Even those shying away from high-deductible plans are finding other ways to give employees incentive to purchase cheaper care. Almost three quarters of employers interviewed by Towers Watson said they are adding some form of consumer initiative, such as pricing transparency tools, second-opinion services or claims assistance programs.

It also appears that employers are moving away from providing family coverage. A third of employers interviewed by Towers Watson have already cut subsidies for spouses, are planning to do so in 2015, or are considering such changes. Subsidy reductions are becoming even more common when spouses have insurance available through their own employer: 26 percent said they are considering surcharging or fully excluding spouses if coverage is available elsewhere, and another 37 percent already have this policy in place or plan to implement it in 2015.

The survey by Towers Watson found that nearly one in four employers considers private exchanges to be a viable alternative for 2016. Private exchanges are online platforms, typically operated by brokers or insurers, that allow employees to shop for plans directly and customize more expensive add-ons, such as dental or hospitalization benefits, presumably giving the employee some control over the real cost of an insurance plan. (Towers Watson operates its own private exchange).
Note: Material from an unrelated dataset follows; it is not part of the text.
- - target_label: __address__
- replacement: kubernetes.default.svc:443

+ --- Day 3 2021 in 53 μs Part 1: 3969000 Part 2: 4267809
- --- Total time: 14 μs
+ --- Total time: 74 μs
By contrast, employers had very little confidence in public exchanges in their first year in operation; 77 percent said they are “not at all confident public exchanges will provide a viable alternative” for their employees. While it is clear that employers want to reduce or restructure benefits packages, most, 99.5 percent, said they have no plans to direct employees to public exchanges.

Businesses are also planning a range of changes to the ways employees can access health care. One third of employers interviewed by Towers Watson plan to expand telemedicine provisions, in which patients conduct routine health check-ups over the phone. A quarter of employers consulted by NBGH currently include so-called “narrow networks,” in which employer insurance plans will only support treatment at facilities that have been determined “high-value” by independent monitors who have measured the cost of care against the quality provided.
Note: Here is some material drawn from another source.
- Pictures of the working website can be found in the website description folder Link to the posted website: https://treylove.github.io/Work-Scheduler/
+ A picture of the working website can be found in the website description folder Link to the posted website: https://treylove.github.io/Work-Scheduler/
“This goes back to the idea of getting better value for the dollar spent,” said Randy Abbott, a senior consultant at Towers Watson. “At present, there is no correlation between cost and quality for doctors. The narrower networks are designed to evaluate providers based on quality of care and quality of outcomes, all compared to a competitive price.”

The Towers Watson survey, which came out on Aug. 20, projects that costs will increase 4 percent in 2015, factoring in likely employer adjustments. Surveys conducted by the National Business Group on Health and PriceWaterhouseCoopers placed the number slightly higher, reporting 5 percent and 4.8 percent, respectively.

Editor’s note: An earlier version of this story incorrectly reported the title of Steve Nyce.